Fixed Interest Rates
The interest rate charged on a fixed rate loan will remain the same for that loan's entire term, regardless of changes to the market interest rates. Attributes of fixed rate loans include:
- Payment amounts will be the same every month, which allows for a consistent way to manage your budget.
- If market interest rates go up, your fixed rate will remain the same.
Federal Direct Loans have a fixed interest rate for the life of the loan.
Variable Interest Rates
The interest rate charged on the outstanding balance of a variable rate loan will change periodically. Variable interest rates can change annually, quarterly or even monthly. Attributes of variable rate loans include:
- Payment amounts may not be the same every month, making it difficult to manage your budget.
- Your interest rate may be lower or higher depending on market conditions.
Private loans typically have a variable rate, though this is not always the case.
Lenders may charge different fees when you borrow.
The most common types of fees associated with student loans are:
- Disbursement Fee - charged by the lender and added to the principal amount when the loan is disbursed.
- Insurance Fee – deducted from each loan disbursement to cover the costs of insuring the loan.
- Deferment Fee - charged for the benefit of deferring or postponing a loan payment for a period of time.
- Origination Fee - charged by the lender to offset the cost of processing a loan.

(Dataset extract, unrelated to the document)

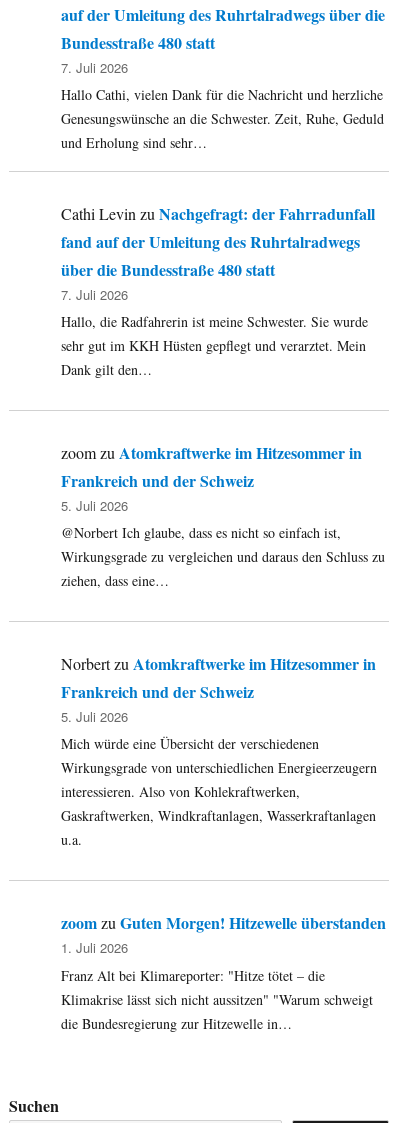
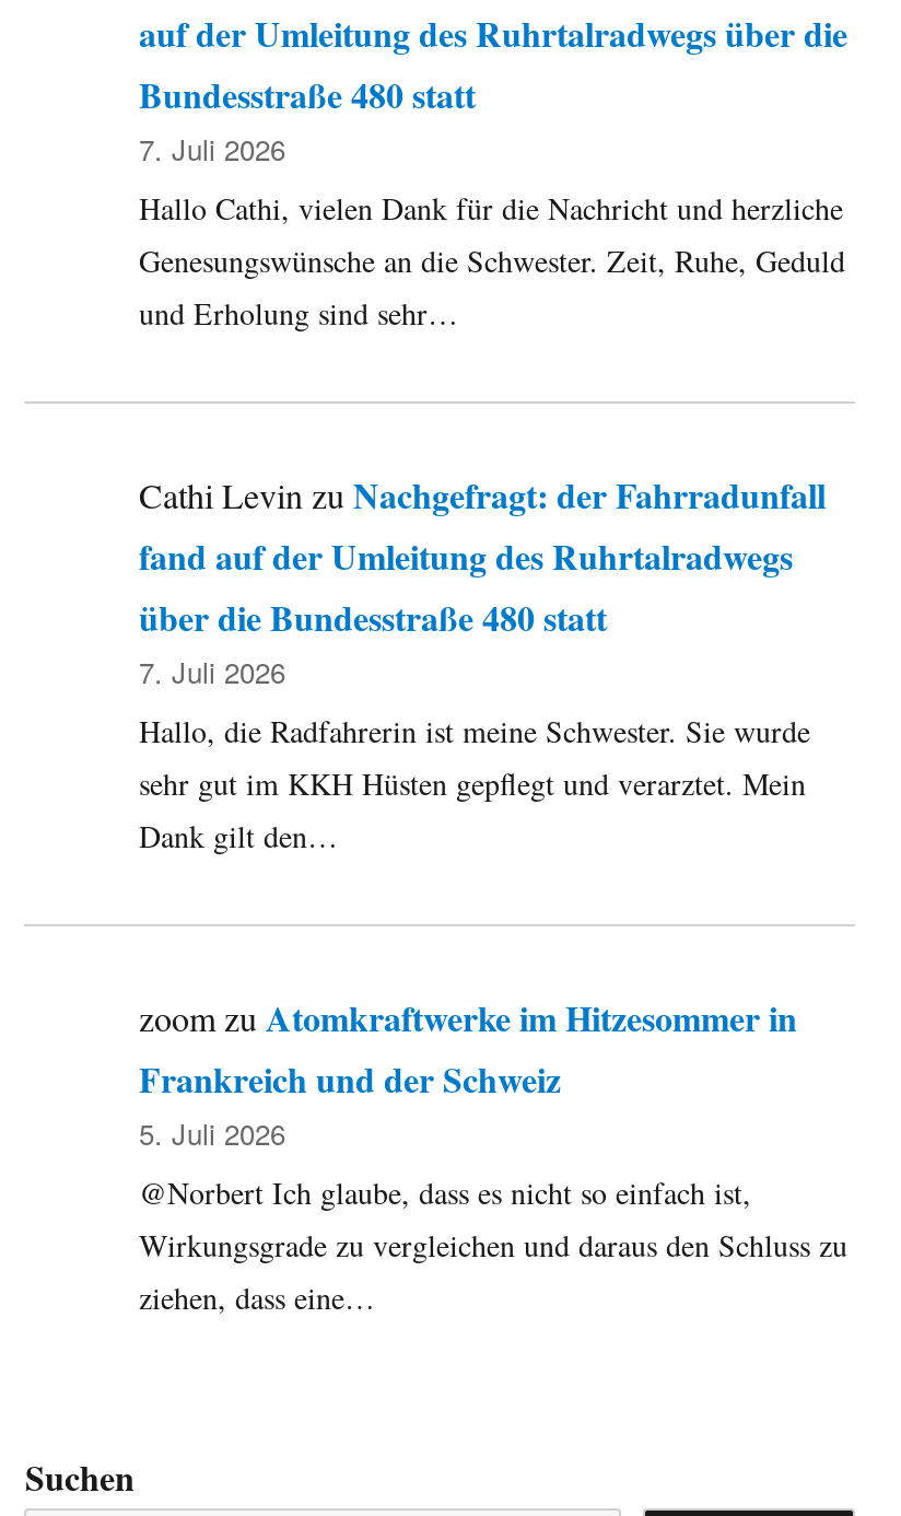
[62,652,378,850] Norbert zu Atomkraftwerke im Hitzesommer in | Frankreich und der Schweiz | 5. Juli 2026 | Mich würde eine Übersicht der verschiedenen | Wirkungsgrade von unterschiedlichen Energieerzeugern | interessieren. Also von Kohlekraftwerken, | Gaskraftwerken, Windkraftanlagen, Wasserkraftanlagen | u.a. -> none
[62,912,386,1032] zoom zu Guten Morgen! Hitzewelle überstanden | 1. Juli 2026 | Franz Alt bei Klimareporter: "Hitze tötet – die | Klimakrise lässt sich nicht aussitzen" "Warum schweigt | die Bundesregierung zur Hitzewelle in… -> none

- Repayment Fee – charged by the lender at the onset of repayment; calculated based on the outstanding loan balance at the time repayment begins.
How Fees Are Paid
Fees can be paid in different ways:
- Fees may be deducted from the amount you borrow before the loan is disbursed. In this case, you will get less than the amount you originally requested when the loan proceeds are released, or
- Fees may be borrowed in addition to the approved loan amount. In this case, you will be able to use the total amount you originally requested when the loan proceeds are released but you will have to repay more money because interest accrues on the original amount borrowed (principal) plus any fees.
For example, if the lender assesses a fee of 5 percent and the loan amount is $10,000.00, the fee will be $500. One lender may take this fee from the principal, so you will actually receive $9,500.00. You must, however, pay back $10,000.00 to the lender, plus the interest. Another lender may add the fee to the principal and you will owe $10,500.00, plus interest and fees.
Be aware of other charges, such as loan processing fees, or deferment and forbearance fees. Not all lenders assess these fees.
The key to understanding the fees associated with your private student loan is to read the promissory note before you sign it. This is a contract between you and the lender that says the lender will loan you money and you will repay it. Read it carefully, and do not hesitate to discuss it with the lender.
Interest capitalization occurs any time accrued and unpaid interest and loan fees are added to the outstanding principal balance of a loan. The more frequently a lender adds the interest to the principal loan balance, the more interest a borrower will pay.
Depending on the terms of your loan, capitalization may occur throughout repayment or as result of the following:
- once, prior to repayment;
- after periods of deferment and/or forbearance;
- on a regular schedule, such as annually.
More Capitalization = More Expense
The more the loan capitalizes the more expensive the loan will be.
You need to keep this in mind if, for example, you decide to defer making interest payments on an unsubsidized Direct loan or a private loan while you are in school. The interest that has accrued during the deferment period will be added to the loan principal - capitalized - when the loan goes into repayment. This will make the total amount owed larger.
The chart below illustrates the difference between paying interest while in school and accruing the interest and having it capitalize once at repayment. The figures are based on a $10,000 loan, 6.8 percent interest rate and 10-year repayment period.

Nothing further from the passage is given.